Minnesota's high school graduation rate hit record high in 2018

It was revealed as part of Minnesota's first 'State of our Students' report.

More students than ever graduated high school last year, with 4-year graduation rates up across the board.

The finding was released in Minnesota's first "State of our Students" report released Thursday by the Minnesota Department of Education.

The four-year graduation rate hit 83.2 percent, up 0.5 percent on 2017 and the highest rate on record.

Graduation rates went up for students in every ethnic and social background, with the gap between black and white students closing after black graduation rates rose 2.7 percent.
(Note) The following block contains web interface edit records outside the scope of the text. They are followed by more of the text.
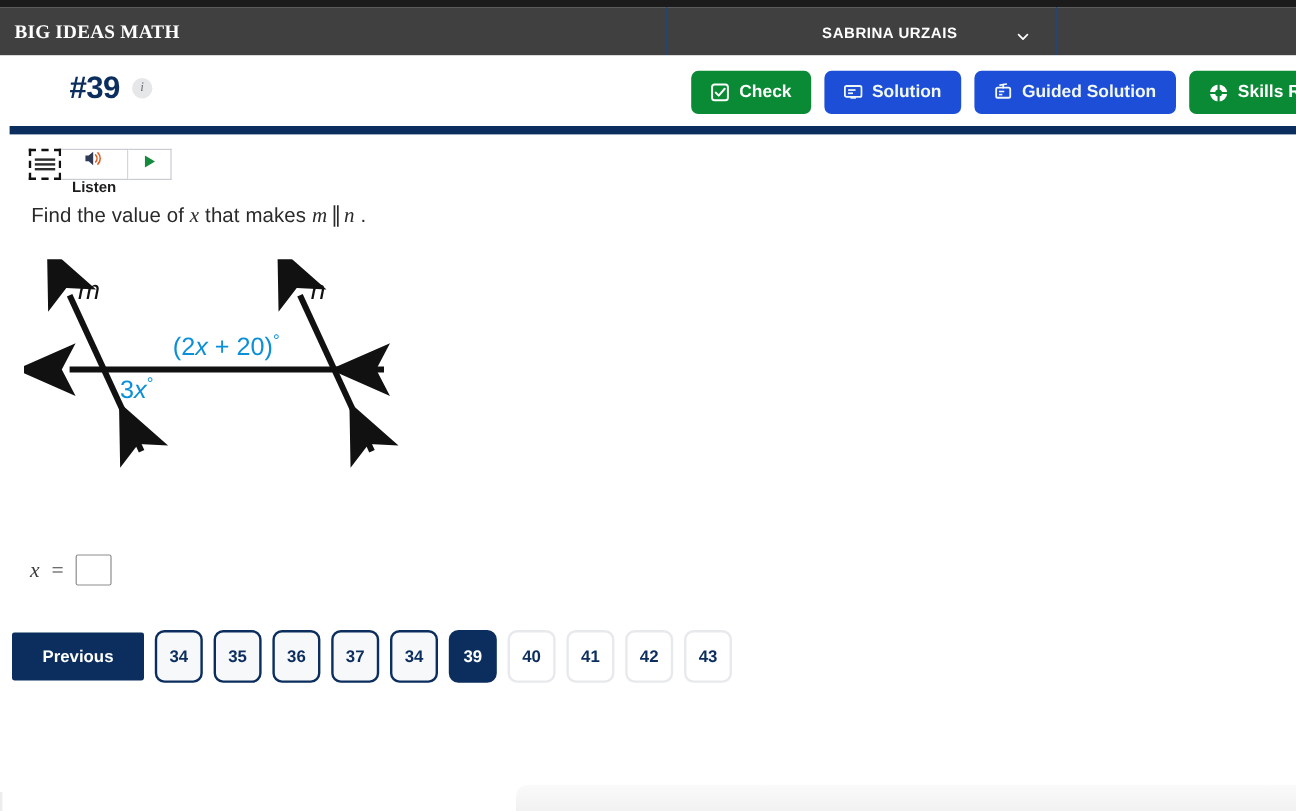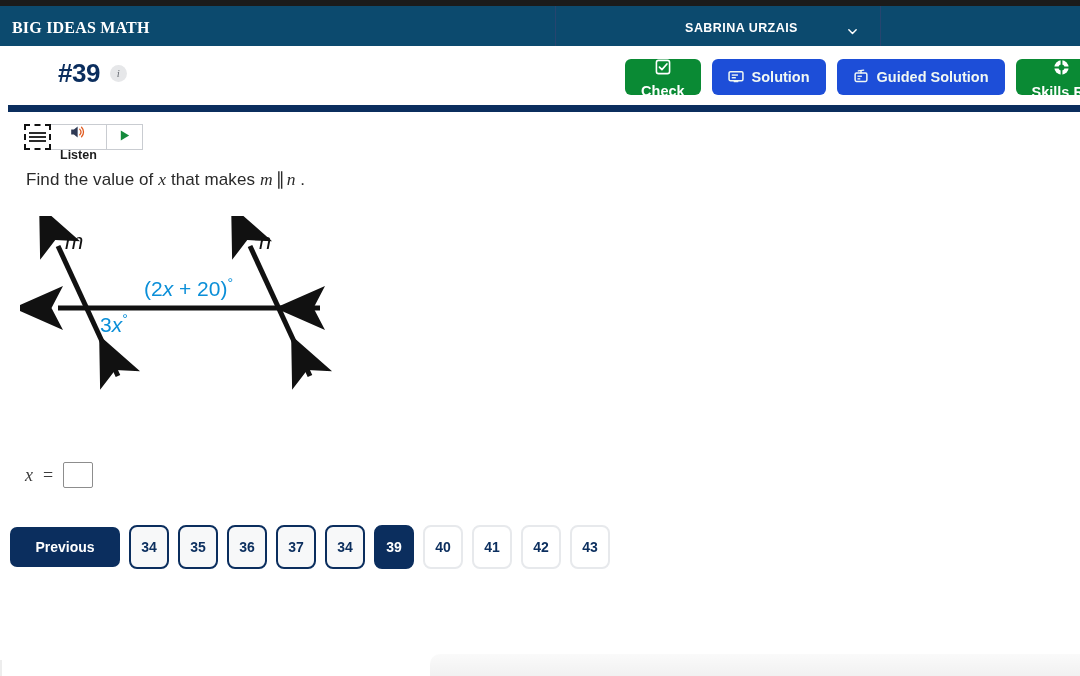"BIG IDEAS MATH" .header { background: #0c4a6e -> #404040 }
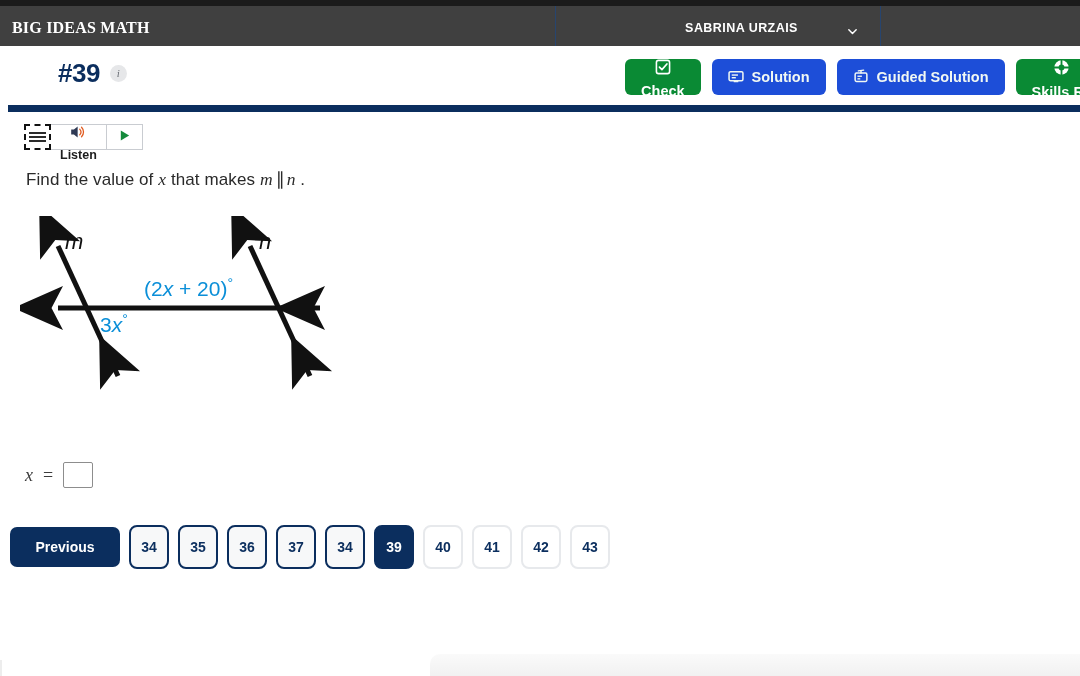"Check" .abtn.solid { flex-direction: column -> none }
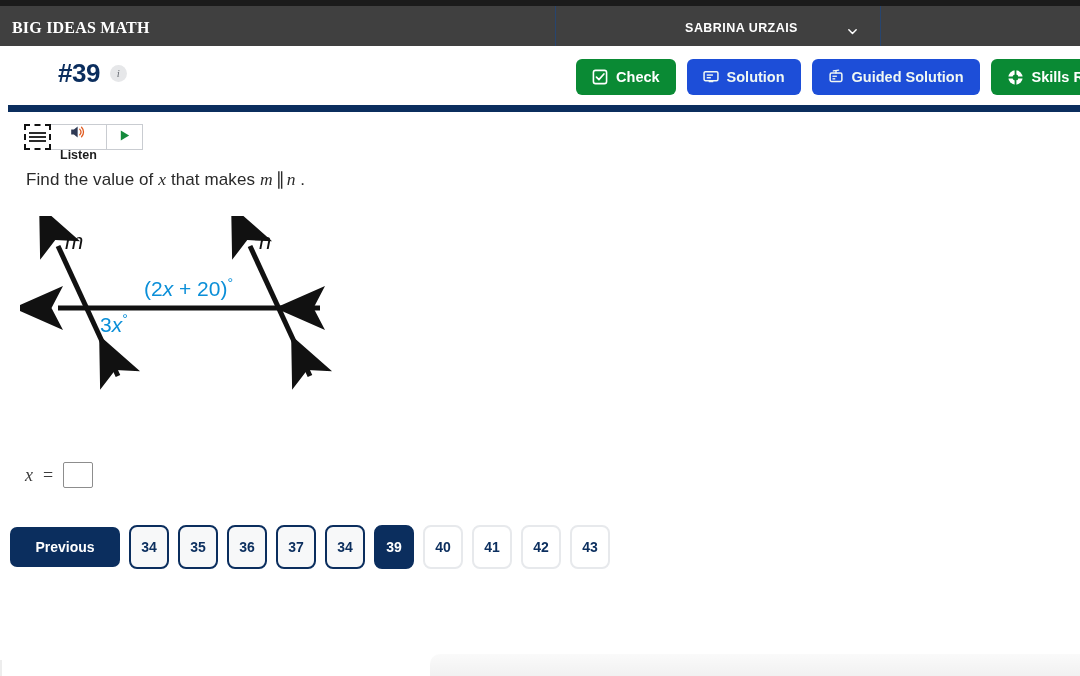"Previous" .pg-wide { border-radius: 7px -> 2px }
Screen Shot 2019-08-29 at 12.50.06 PM

Other standout stats from the report includes that double the number of American Indian students took their ACT in 2018 compared to 4 years earlier.

Minnesotans who took the ACT scored 21.3 on average (out of 36), which is higher than the national average of 20.8.

Another positive aspect is that no new schools have been identified as requiring more support through the department's North Star Schools accountability system, which went live last year and identified 357 schools that require improvement.

Sign up: Subscribe to our BREAKING NEWS newsletters

But it was not all good news for Minnesota students, with reading scores on the Minnesota Comprehensive Tests (MCAs) dropping, while math scores continued to fall for the 4th straight year.

There are also major gaps between racial groups when it comes to math scores, with almost two-thirds of white students meeting proficiency standards, but just 26 percent of black and American Indian students, per the Star Tribune.

The report for the first time looks at a multitude facets that make up Minnesota's student body, including breaking down those who, for example, may be experiencing homelessness, as the education department aims to build up a fuller picture of the state's schools system, and use it to inform strategic priorities.

"Too often, we condense our students down to one single data point, which eliminates everything about our students that make them who they are," Education Commissioner Mary Cathryn Ricker said.

"By looking at a broader collection of data side-by-side, we can easily see the many things we have to celebrate about our students and the best strategies to support them to reach their full potential. My promise to our students is to continue seeing their strengths, persist alongside them and tackle the barriers that stand in their way."